# [How to complete this task]
Where the string "before" appears in a line of the data, show that line.

# [Listed entries]
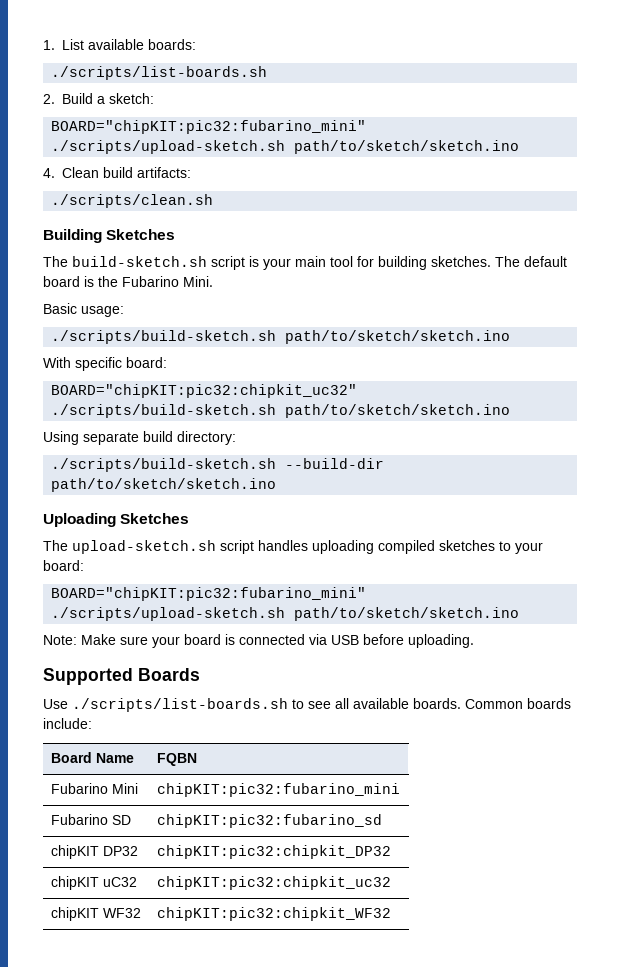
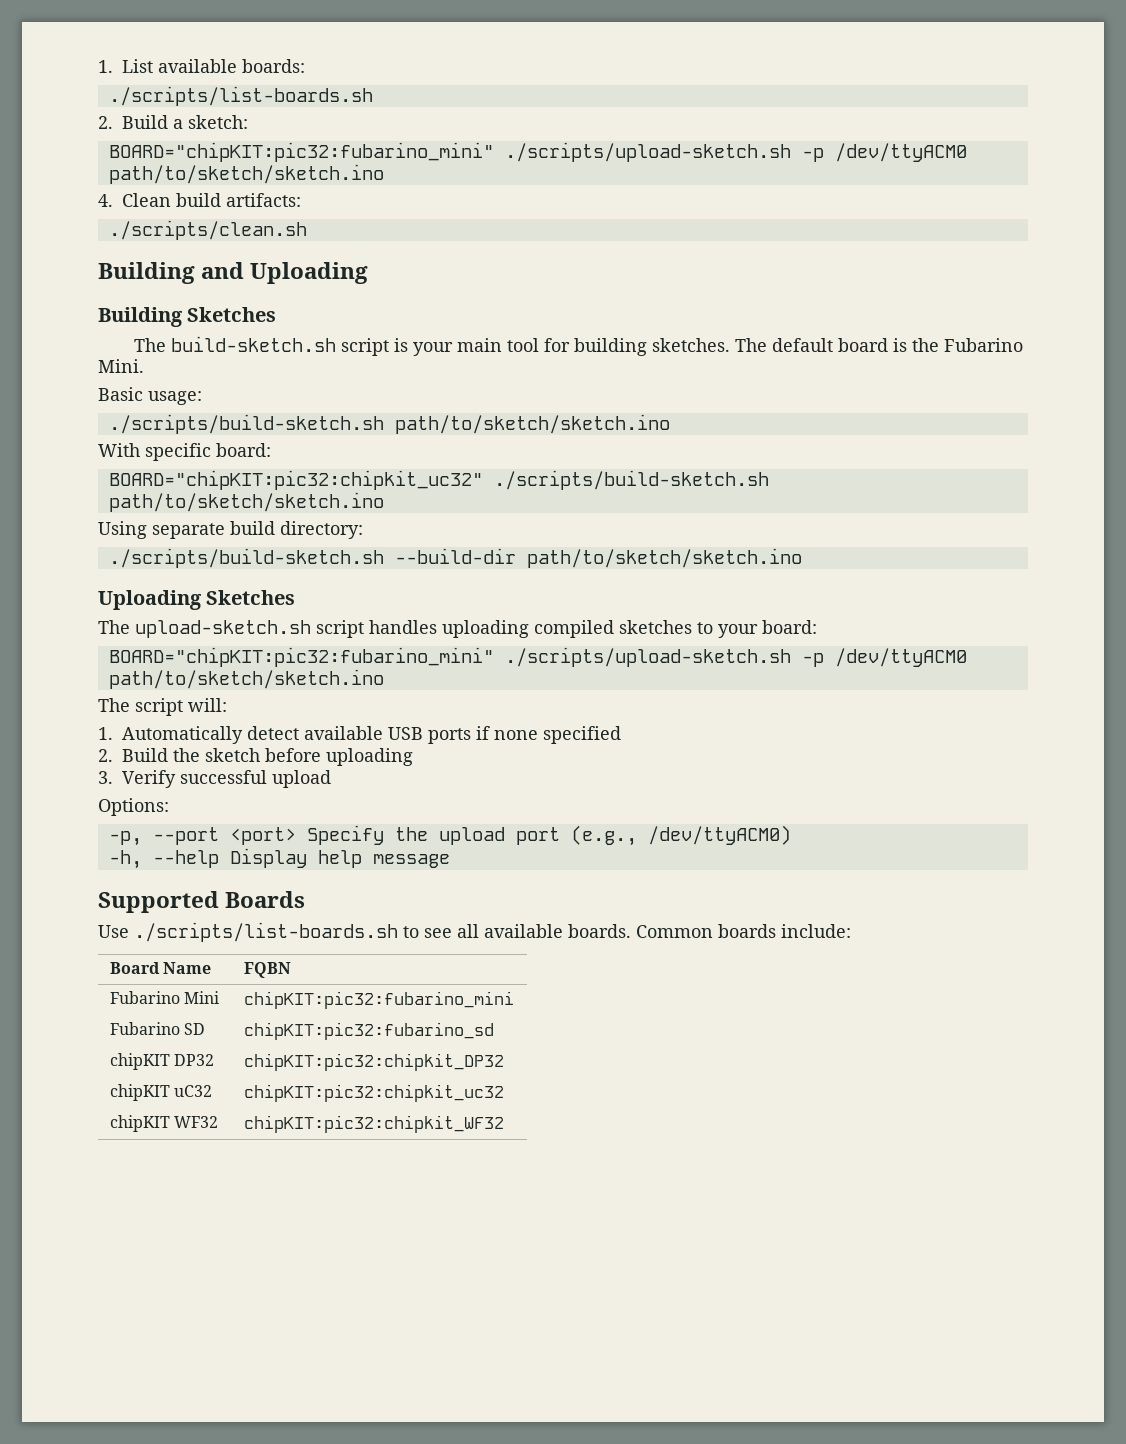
  2. Build a sketch:
- BOARD="chipKIT:pic32:fubarino_mini" ./scripts/upload-sketch.sh path/to/sketch/sketch.ino
+ BOARD="chipKIT:pic32:fubarino_mini" ./scripts/upload-sketch.sh -p /dev/ttyACM0 path/to/sketch/sketch.ino
+ Building and Uploading
  The upload-sketch.sh script handles uploading compiled sketches to your board:
- BOARD="chipKIT:pic32:fubarino_mini" ./scripts/upload-sketch.sh path/to/sketch/sketch.ino
- Note: Make sure your board is connected via USB before uploading.
+ BOARD="chipKIT:pic32:fubarino_mini" ./scripts/upload-sketch.sh -p /dev/ttyACM0 path/to/sketch/sketch.ino
+ The script will:
+ 1. Automatically detect available USB ports if none specified
+ 2. Build the sketch before uploading
+ 3. Verify successful upload
+ Options:
+ -p, --port <port> Specify the upload port (e.g., /dev/ttyACM0)
+ -h, --help Display help message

# [Task response]
- Note: Make sure your board is connected via USB before uploading.
+ 2. Build the sketch before uploading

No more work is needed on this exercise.